Mavi ışıklar yanıp sönüyor ve ara katlarda bir dairenin içini
maviye boyayıp karanlığa bırakıyor. Bu her saniye aralıklı yanıp sönen mavi ışığın
karanlığında bir çocuk ağlaması var gibi. Sağlık ekipleri ışıltılı ama sıkıcı beyaz
ambulanstan hızlıca iniyorlar. Adres doğru mu? Evet burası. Binaya giriyorlar, insan
emin olsa da kendinden sanki zili çalacakmış gibi hissediyor. Hafif bir
tedirginlik bir korku olmuyor değil. Çok geçmeden binanın girişindeki fotoselli
ışık tekrar yanıyor. Sağlık ekiplerinin kolunda ağır ağır yürüyen bir kadın,
ardında hüngür hüngür ağlayan ve bir yakının belki de babasının kolunda bir
evlat annesi için korkuyor. Hasta ambulansa biniyor ama araç hemen gitmiyor. Sıkıntılı
bir bekleyiş koşuşturmalar oluyor. Çocuğu telkin etmeye çalışan büyüğü ambulans
şoförüne nereye gideceklerini soruyor. Çocuk ağlamaya devam ediyor. Koşuşturmalar
devam ediyor. Mavi ışıklar evin içinde dışında ve toplu konutlara ait tüm
pencereleri maviye boyuyor. İçim ürperiyor gidip kendi çocuklarıma bakıyorum. Onlar
sağlıklı ve sakin uyurken bir çocuk bu gece belki de hiç anlayamadığı bir sağlık
kompleksinde annesi için sabahlayacak. Belki de başkasının evinde kalacak.

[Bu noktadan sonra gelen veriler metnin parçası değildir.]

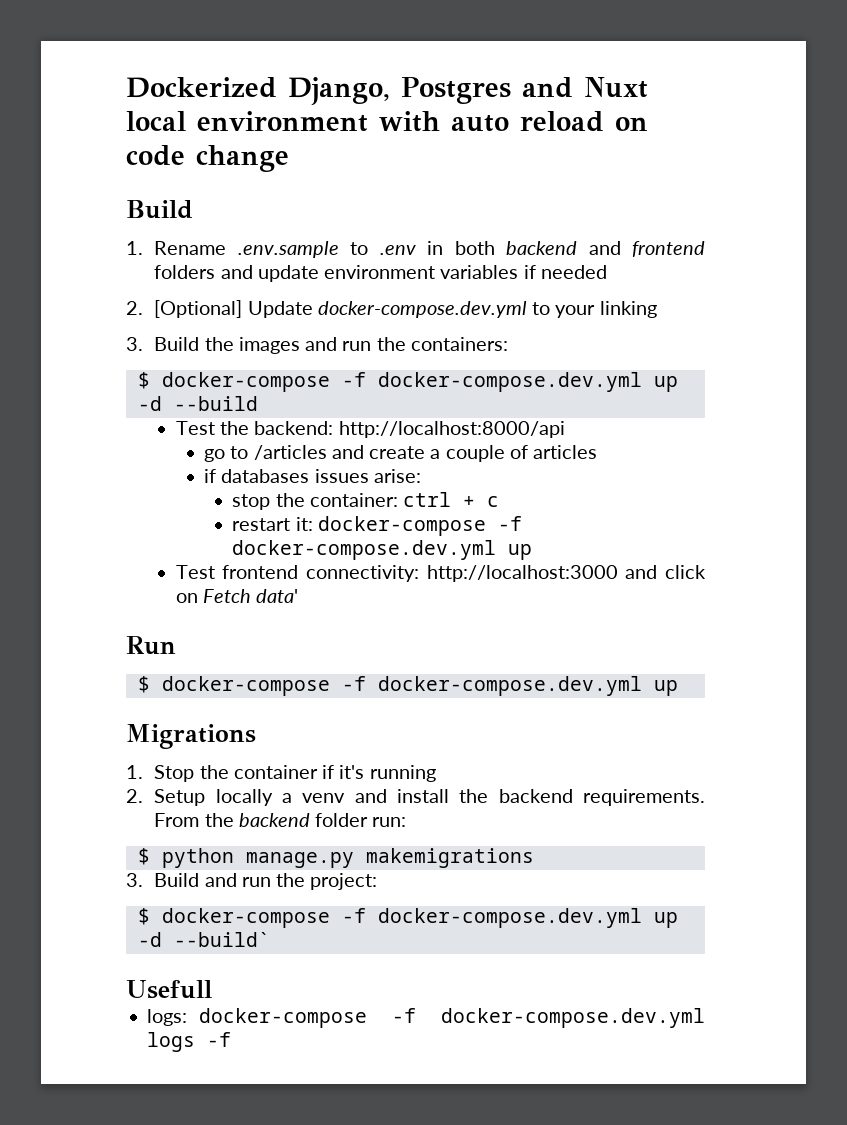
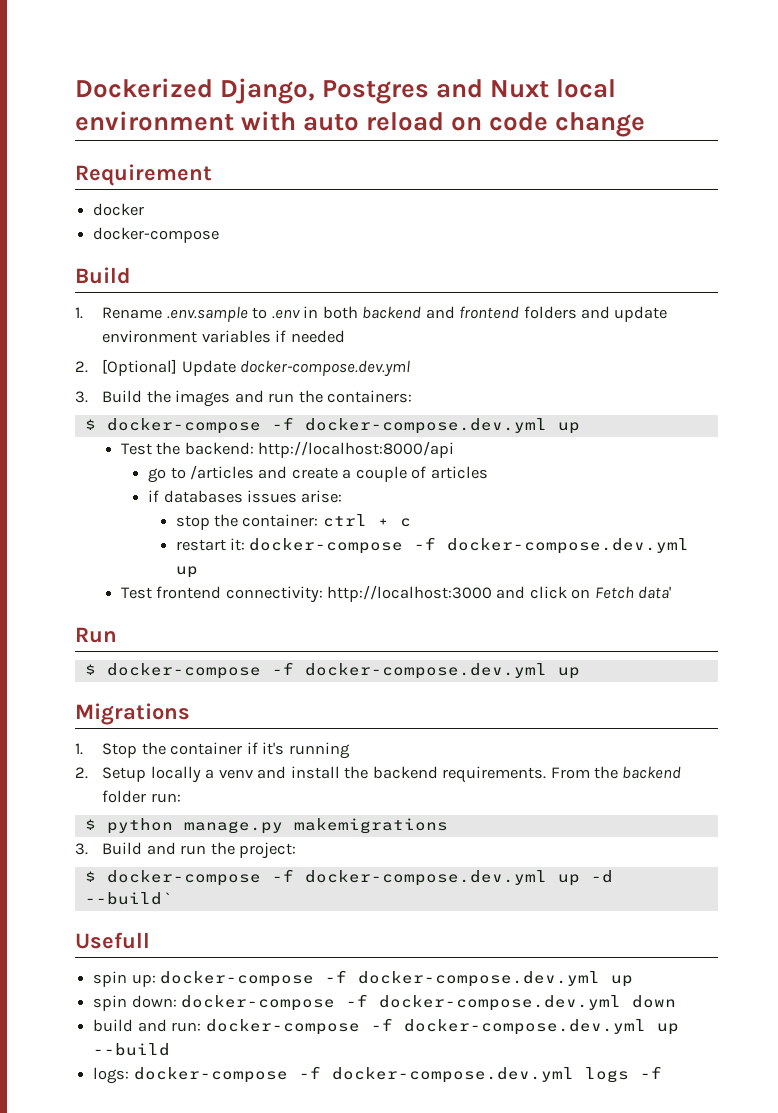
(289, 158) none -> [75,164,212,186] [93,203,145,216] [93,227,220,243] // Requirement // docker // docker-compose
[532,301,657,318] to your linking -> (411, 368) none
[137,396,258,411] -d --build -> (580, 428) none
(212, 989) none -> [93,970,634,987] [93,994,677,1011] [93,1018,679,1035] [93,1043,171,1056] // spin up: docker-compose -f docker-compose.dev.yml up // spin down: docker-compose -f docker-compose.dev.yml down // build and run: docker-compose -f docker-compose.dev.yml up --build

Aklında bir sürü soru küçük bedenini zorunlu bir uykuya teslim edecek. Birileri
onu oyalamaya çalışırken onun aklı o anda hiç kimsenin olmadığı evde ailesiyle
normal bir akşamın hayalini kuracak. Olayların nereye varacağını tahmin etmesi
mümkün değil. Çocuk ambulansı hep kahraman bir vasıta olarak biliyor olsa da
kendi ailesinden biri için geldiğinde bu tedirginlik mutlaka ortaya çıkıyor. O
arabaya binenin hemencecik geri geleceğini düşünüp dalıp gidiyor. Ambulansın mavi
ışıkları bu gözlemi yapan herkesi sağlığın değerini düşündürtmeye itiyor.
Ambulans, benim için hiç sevmediğim ama en zorda kaldığımda da sarılmak
istediğim bir eski arkadaşım olabilir. Herkesin hayatında kapının önüne yanaşan
bir ambulans olabilir, keşke buna gerek olmasa…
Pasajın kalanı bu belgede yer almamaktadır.